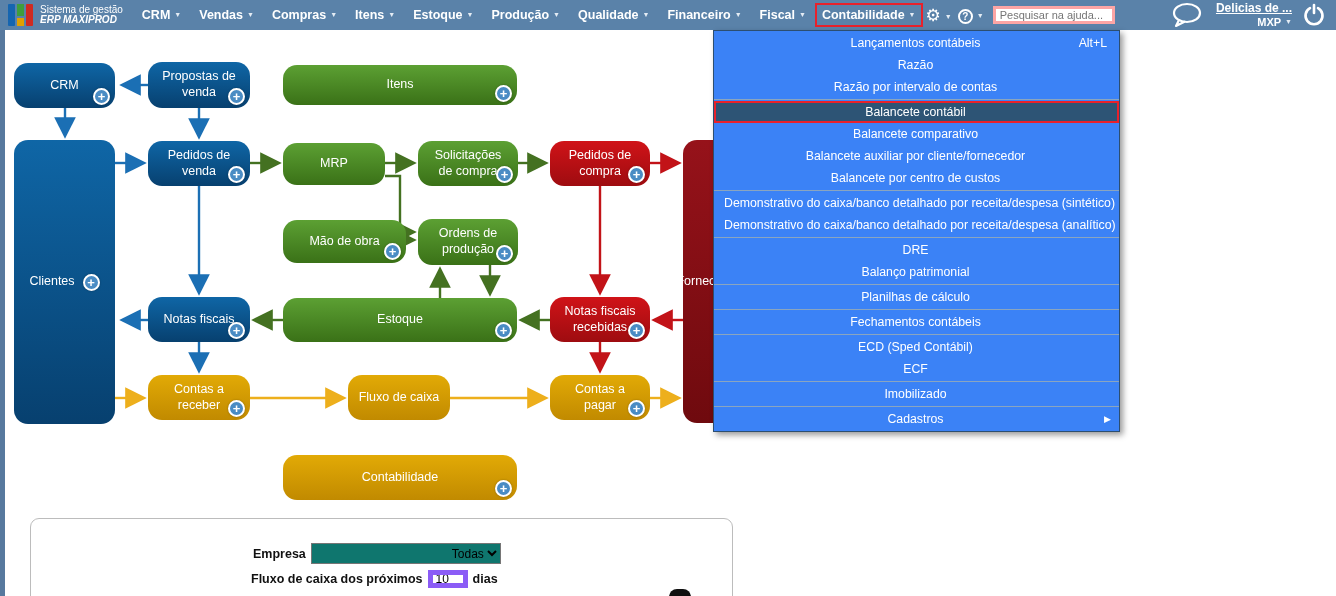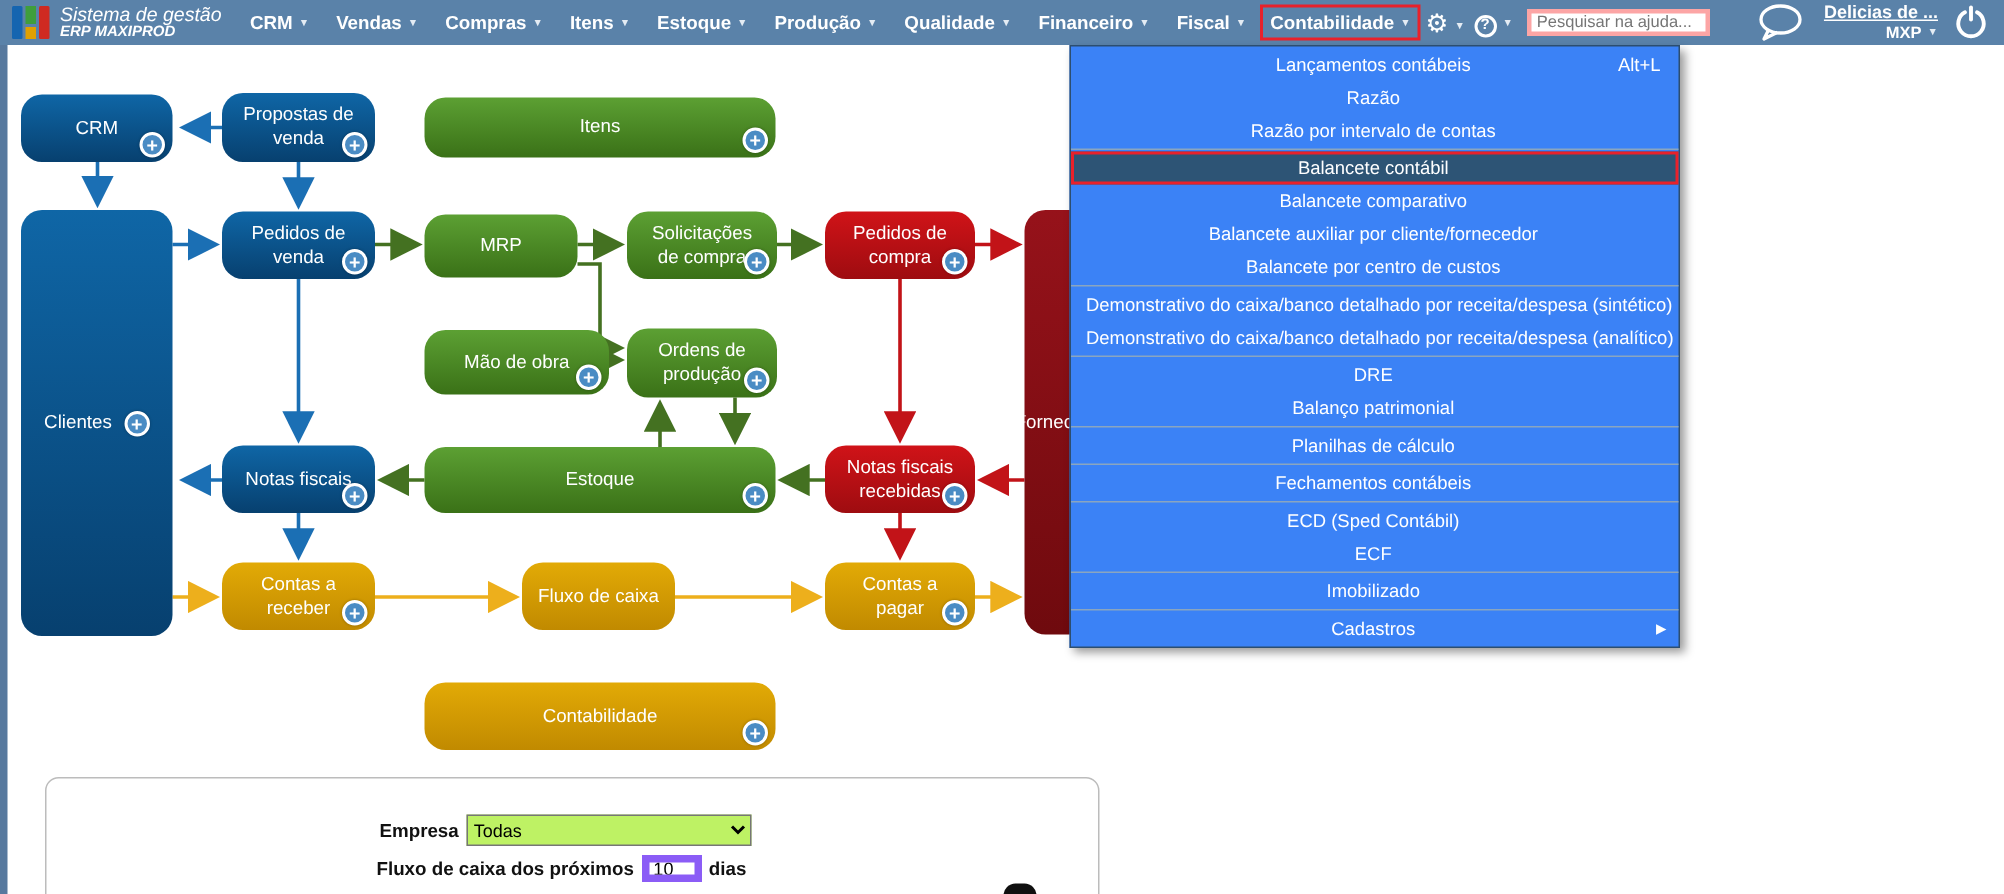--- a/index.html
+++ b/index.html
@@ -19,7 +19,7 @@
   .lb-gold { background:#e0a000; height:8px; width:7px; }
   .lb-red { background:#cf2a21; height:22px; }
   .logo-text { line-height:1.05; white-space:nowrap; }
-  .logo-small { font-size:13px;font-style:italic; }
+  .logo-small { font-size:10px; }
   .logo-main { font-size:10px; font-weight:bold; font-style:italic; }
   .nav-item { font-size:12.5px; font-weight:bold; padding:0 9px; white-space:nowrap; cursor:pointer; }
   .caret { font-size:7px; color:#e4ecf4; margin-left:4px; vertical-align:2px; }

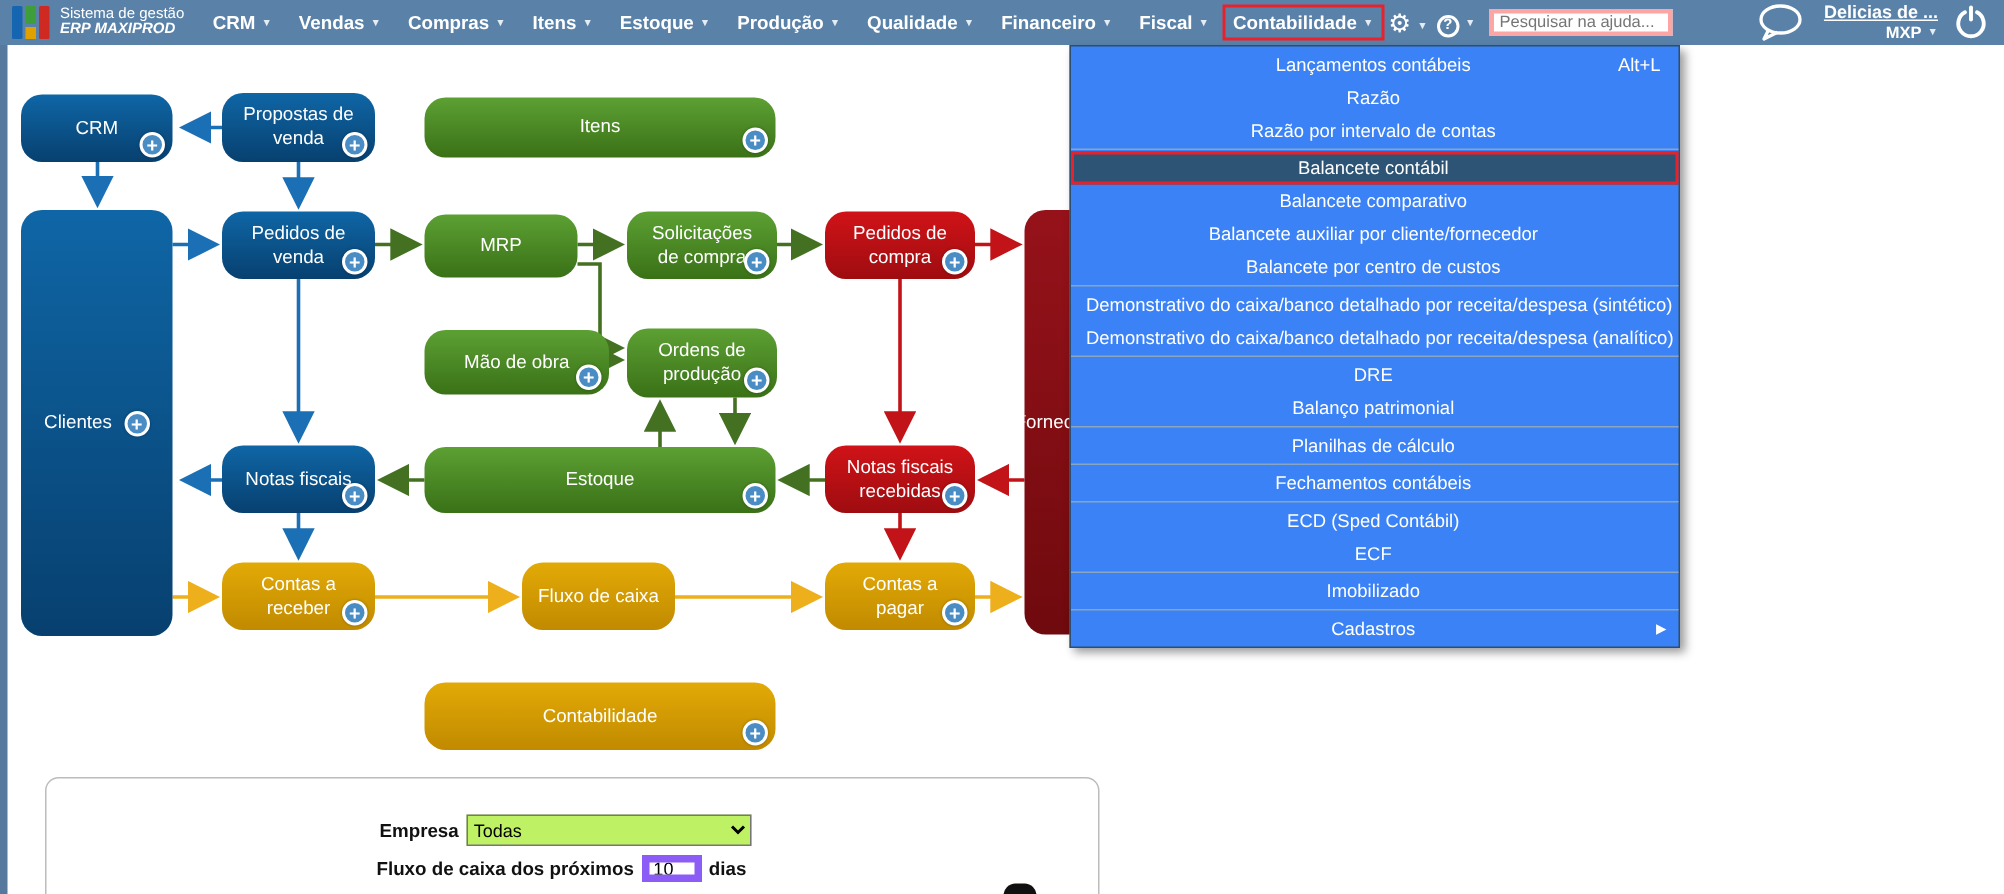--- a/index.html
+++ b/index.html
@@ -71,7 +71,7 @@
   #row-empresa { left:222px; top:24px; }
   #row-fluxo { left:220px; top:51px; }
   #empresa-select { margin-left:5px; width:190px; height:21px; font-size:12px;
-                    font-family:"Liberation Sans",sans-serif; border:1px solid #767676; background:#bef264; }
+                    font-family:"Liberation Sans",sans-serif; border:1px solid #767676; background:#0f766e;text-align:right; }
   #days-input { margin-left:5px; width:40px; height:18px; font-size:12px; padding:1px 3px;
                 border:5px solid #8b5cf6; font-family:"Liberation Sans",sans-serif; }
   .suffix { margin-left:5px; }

- **Work instructions**
Write out every line from the data above that includes "empresa".

- **Output below**
   #row-empresa { left:222px; top:24px; }
   #empresa-select { margin-left:5px; width:190px; height:21px; font-size:12px;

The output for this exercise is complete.